Task description: Below are the entries; transcribe them exactly and drop every picture.

[Opening Data to process section]

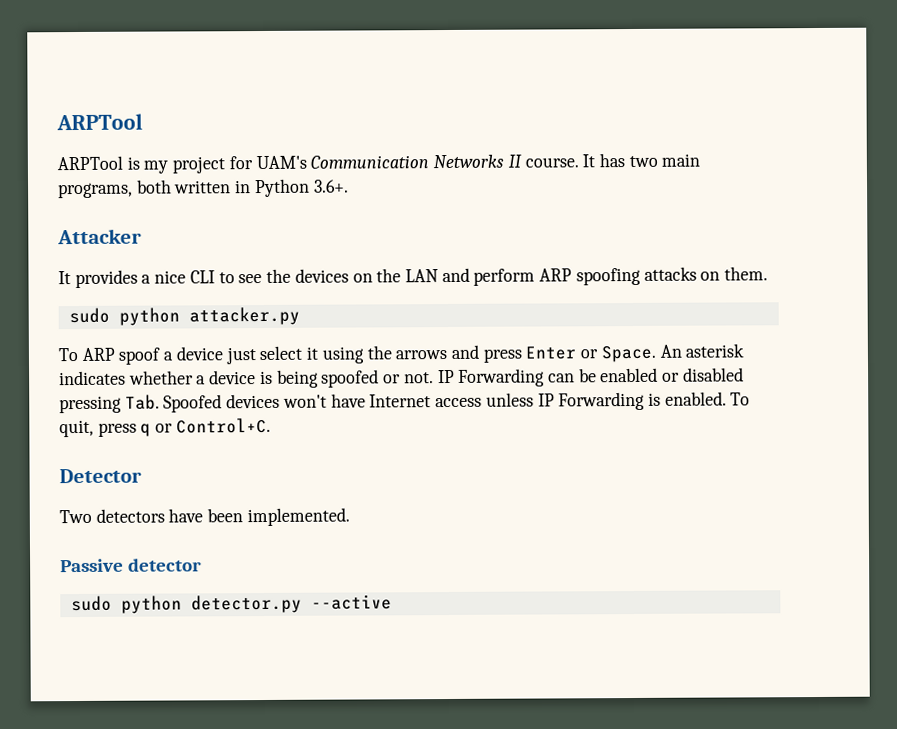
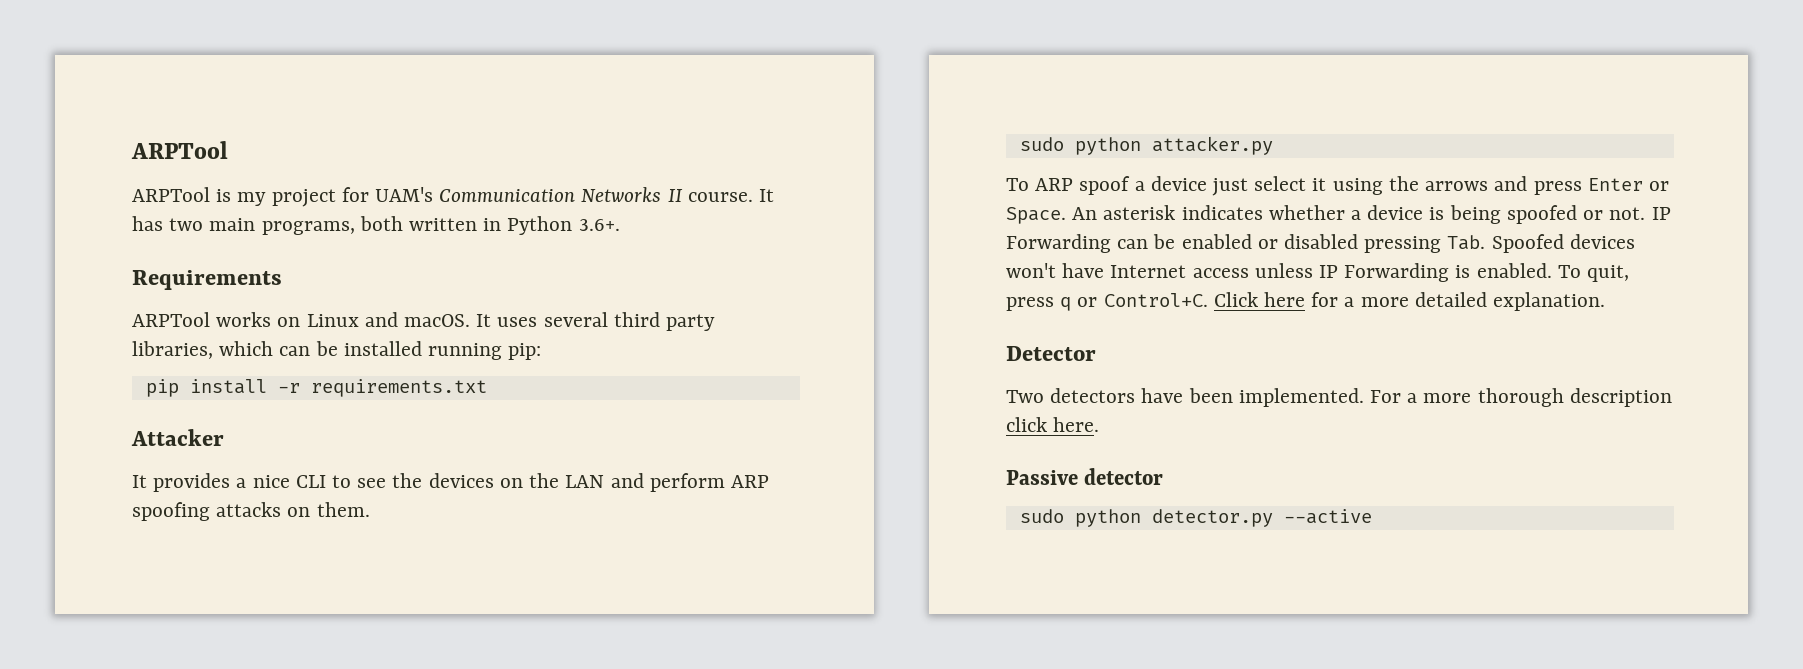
+ Requirements
+ ARPTool works on Linux and macOS. It uses several third party libraries, which can be installed running pip:
+ pip install -r requirements.txt
+ Click here for a more detailed explanation.
+ For a more thorough description click here.

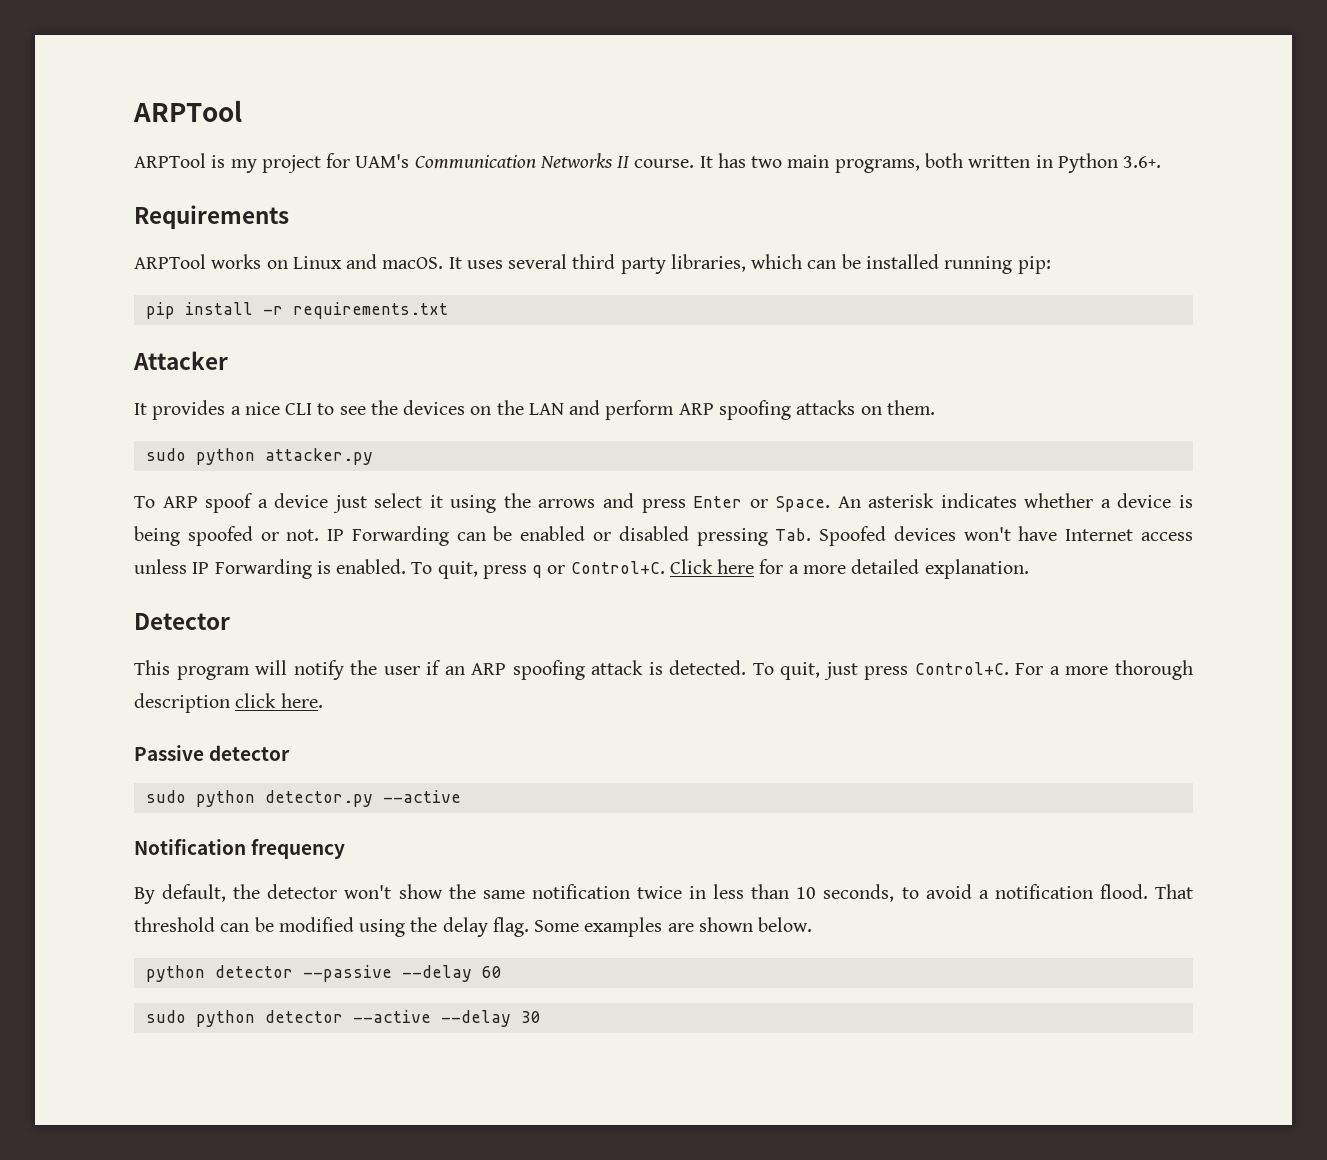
- Two detectors have been implemented.
+ This program will notify the user if an ARP spoofing attack is detected. To quit, just press Control+C.
+ Notification frequency
+ By default, the detector won't show the same notification twice in less than 10 seconds, to avoid a notification flood. That threshold can be modified using the delay flag. Some examples are shown below.
+ python detector --passive --delay 60
+ sudo python detector --active --delay 30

[Closing Data to process section]

Worked solution:
+ Requirements
+ ARPTool works on Linux and macOS. It uses several third party libraries, which can be installed running pip:
+ pip install -r requirements.txt
+ Click here for a more detailed explanation.
+ For a more thorough description click here.

- Two detectors have been implemented.
+ This program will notify the user if an ARP spoofing attack is detected. To quit, just press Control+C.
+ Notification frequency
+ By default, the detector won't show the same notification twice in less than 10 seconds, to avoid a notification flood. That threshold can be modified using the delay flag. Some examples are shown below.
+ python detector --passive --delay 60
+ sudo python detector --active --delay 30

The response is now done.